The one thing that I have to say I DO like about this whole series, though, is the host (presenter) – Gregg Wallace.  He starts out the whole thing admitting to a love of ‘junk food.’  And you can actually tell in his attitude – he approaches the whole thing with an air of curiosity, not one of disdain.  He’s got this whole ‘Oh wow, you’ll never guess what I found out!’ attitude, and considering the way people view food nowadays, I find it really refreshing.

What I don’t like, however, is the fact that it’s yet another way to perpetuate the myths surrounding this whole ‘obesity crisis’ bullshit.  Today’s show, for example, showed a fitness instructor go on a 9-day long diet change, going from eating primarily healthy food to all junk, all the time.  Chocolate cereal for breakfast, kebabs for lunch, chinese takeaways for dinner, etc.  She gained 5 lbs. during that time (and she continued to exercise, obviously, since it was actually her job) and her fitness level went down a bit – she had done a fitness test beforehand, and lasted 12 minutes; afterwards she only lasted 10.  Okay, I can believe all of that – after all, it was a very drastic change she went through.

But then they get this ‘expert in sports medicine’ to say that if she continued like that, she would get fatter and fatter and fatter and her fitness level would go down and down and down.  Those weren’t her exact words, obviously, but that was the general idea.

And there was that thinly veiled undertone of ‘all you fatties, listen up: you’re just going to get fatter and fatter until you die.’  And as we all know, just because a person is fat doesn’t mean they eat like that.  Hell, just because a person is thin doesn’t mean they don’t.  Take my husband, for example.  He COULD eat like that and he’d never gain a pound.  Me?  I swear, I so much as LOOK at food and I could gain weight.  (But then again, before I got my tubes tied, he so much as looked at me and I got pregnant, too! 😆 )  I must be the embodiment of osmosis or something.  😉

And Mr.

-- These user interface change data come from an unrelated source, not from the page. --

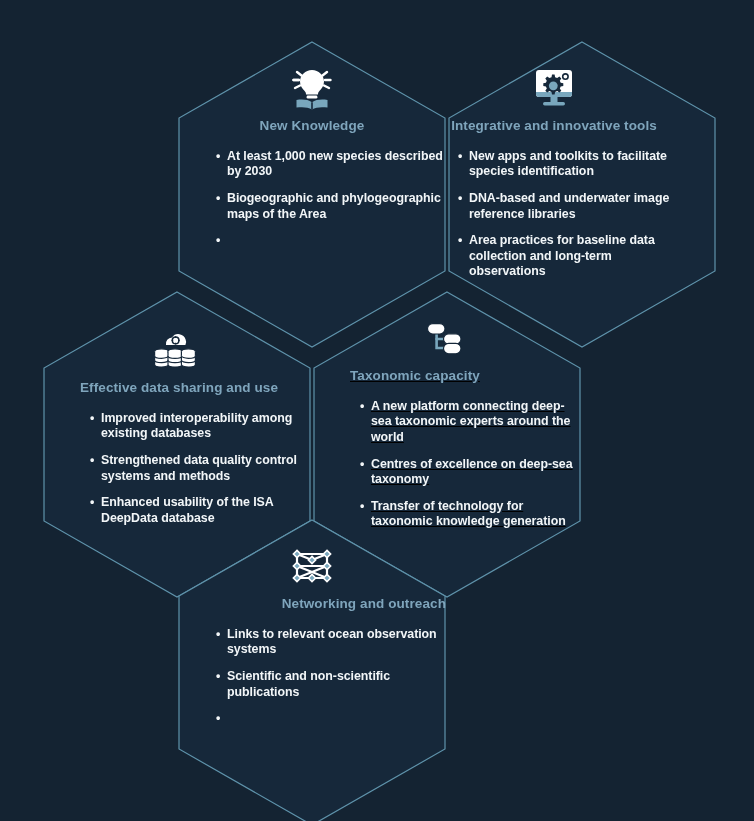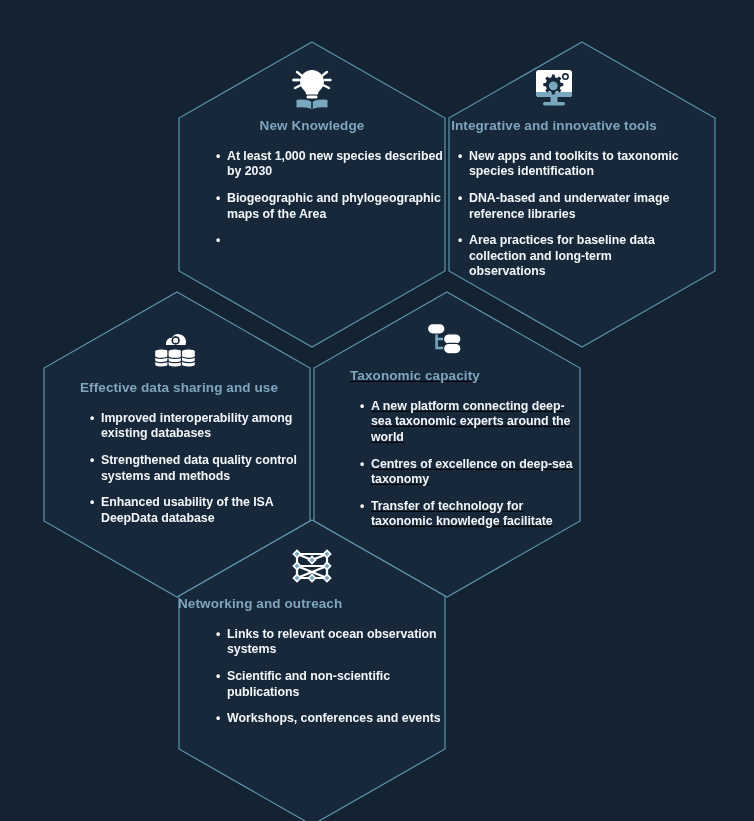--- a/index.html
+++ b/index.html
@@ -81,21 +81,21 @@
   .c-taxonomy .hex-content     { left: 312px; top: 282px; text-decoration: underline; }
   .c-network .hex-content      { left: 178px; top: 510px; }
 
   .c-data .hex-title,
   .c-taxonomy .hex-title { text-align: left; padding-left: 38px; }
   .c-data .hex-list,
   .c-taxonomy .hex-list { padding-left: 48px; }
   .c-new-knowledge .hex-list,
   .c-tools .hex-list,
   .c-network .hex-list { padding-left: 38px; }
-  .c-network .hex-title { text-align: left; }
+  .c-network .hex-title { text-align: right; }
   .c-data .hex-icon    { justify-content: flex-start; padding-left: 108px; }
   .c-taxonomy .hex-icon{ justify-content: flex-start; padding-left: 108px; }
 </style>
 </head>
 <body>
 
 <div id="stage">
 
   <svg id="hex-layer" viewBox="0 0 754 821">
     <g fill="#16283a" stroke="#5f93ab" stroke-width="1.2">
@@ -143,21 +143,21 @@
           <path d="M7 26 L43 26 L43 28 A3 3 0 0 1 40 31 L10 31 A3 3 0 0 1 7 28 Z" fill="#79a7bd"></path>
           <circle cx="36.4" cy="10.6" r="2.7" fill="none" stroke="#16283a" stroke-width="1.6"></circle>
           <path d="M23 8.6 l2.6 0 0.5 2.6 2.1 0.9 2.2-1.5 1.9 1.9 -1.5 2.2 0.9 2.1 2.6 0.5 0 2.6 -2.6 0.5 -0.9 2.1 1.5 2.2 -1.9 1.9 -2.2-1.5 -2.1 0.9 -0.5 2.6 -2.6 0 -0.5-2.6 -2.1-0.9 -2.2 1.5 -1.9-1.9 1.5-2.2 -0.9-2.1 -2.6-0.5 0-2.6 2.6-0.5 0.9-2.1 -1.5-2.2 1.9-1.9 2.2 1.5 2.1-0.9 Z" fill="#16283a"></path>
           <circle cx="24.3" cy="19.8" r="4.4" fill="#79a7bd"></circle>
           <rect x="21.5" y="31" width="7" height="5" fill="#79a7bd"></rect>
           <rect x="14" y="36" width="22" height="3.4" rx="1.7" fill="#79a7bd"></rect>
         </svg>
       </div>
       <div class="hex-title">Integrative and innovative tools</div>
       <ul class="hex-list">
-        <li><span class="bullet">•</span><span>New apps and toolkits to taxonomic species identification</span></li>
+        <li><span class="bullet">•</span><span>New apps and toolkits to facilitate species identification</span></li>
         <li><span class="bullet">•</span><span>DNA-based and underwater image reference libraries</span></li>
         <li><span class="bullet">•</span><span>Area practices for baseline data collection and long-term observations</span></li>
       </ul>
     </div>
   </div>
 
   <div class="hex-cell c-data">
     <div class="hex-content">
       <div class="hex-icon">
         <svg width="50" height="46" viewBox="0 0 50 46">
@@ -205,21 +205,21 @@
           </g>
           <rect x="7.5" y="7.6" width="17.5" height="10.4" rx="5.2" fill="#ffffff" stroke="#16283a" stroke-width="1.2"></rect>
           <rect x="23.5" y="17.8" width="17.5" height="10.4" rx="5.2" fill="#ffffff" stroke="#16283a" stroke-width="1.2"></rect>
           <rect x="23.5" y="27.4" width="17.5" height="10.4" rx="5.2" fill="#ffffff" stroke="#16283a" stroke-width="1.2"></rect>
         </svg>
       </div>
       <div class="hex-title">Taxonomic capacity</div>
       <ul class="hex-list">
         <li><span class="bullet">•</span><span>A new platform connecting deep-sea taxonomic experts around the world</span></li>
         <li><span class="bullet">•</span><span>Centres of excellence on deep-sea taxonomy</span></li>
-        <li><span class="bullet">•</span><span>Transfer of technology for taxonomic knowledge facilitate</span></li>
+        <li><span class="bullet">•</span><span>Transfer of technology for taxonomic knowledge generation</span></li>
       </ul>
     </div>
   </div>
 
   <div class="hex-cell c-network">
     <div class="hex-content">
       <div class="hex-icon">
         <svg width="50" height="46" viewBox="0 0 50 46">
           <g stroke="#ffffff" stroke-width="2.2" fill="none" stroke-linecap="round">
             <line x1="10" y1="10" x2="40" y2="10"></line>
@@ -241,18 +241,18 @@
             <polygon points="10,30.4 13.6,34 10,37.6 6.4,34"></polygon>
             <polygon points="40,30.4 43.6,34 40,37.6 36.4,34"></polygon>
             <polygon points="25,30.4 28.6,34 25,37.6 21.4,34"></polygon>
           </g>
         </svg>
       </div>
       <div class="hex-title">Networking and outreach</div>
       <ul class="hex-list">
         <li><span class="bullet">•</span><span>Links to relevant ocean observation systems</span></li>
         <li><span class="bullet">•</span><span>Scientific and non-scientific publications</span></li>
-        <li><span class="bullet">•</span><span>Workshops, conferences and events</span></li>
+        <li><span class="bullet">•</span></li>
       </ul>
     </div>
   </div>
 
 </div>
 
 </body></html>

Wallace went into great detail, trying to figure out whether we could trust the labels to be accurate.

I don’t know… I guess it all evens out, really.  There are good points to this series, but there are bad points too.  But I do think it was a good idea to make the show, regardless.  It was really eye opening to find out that by Gregg Wallace reading the list of ingredients out to people, they couldn’t tell if he was talking about a Lime-based soap or Lemon & Lime squash (American readers: squash is kind of like concentrated liquid kool-aid – you add water to it and !voila! you have drinkage).  Education is always a good thing — I guess I just wish they were a little more objective about it.

Edit Update: edited because I found a better link for the show, and I realized that one of my sentences just looked really out of place where I had it, so I moved it.  That is all.


2 Responses

  1. I was really cross with the young woman who didn’t have time to cook because she had two young children. What’s wrong with preparing and cooking when they are in bed? Or try what my mother had to do during and after the war with two young children and a husband in a war. Food on ration and having to queue for the little she could get. Even after the war when food was still on ration and she had to work she still managed to put a home cooked meal on the table every day.

  2. Whoa. That’s deep when it’s hard to tell the difference between soap and something to drink.

    But y’know, objectivity in the media is like…the bane of my existance. No matter what, info is gonna be spun to fit whatever mold the general public wants to see.

    But I have to agree it looks like a good program(maybe they’ll show it on BBC America?)…it’s weird, I thought the nutritional info label was international.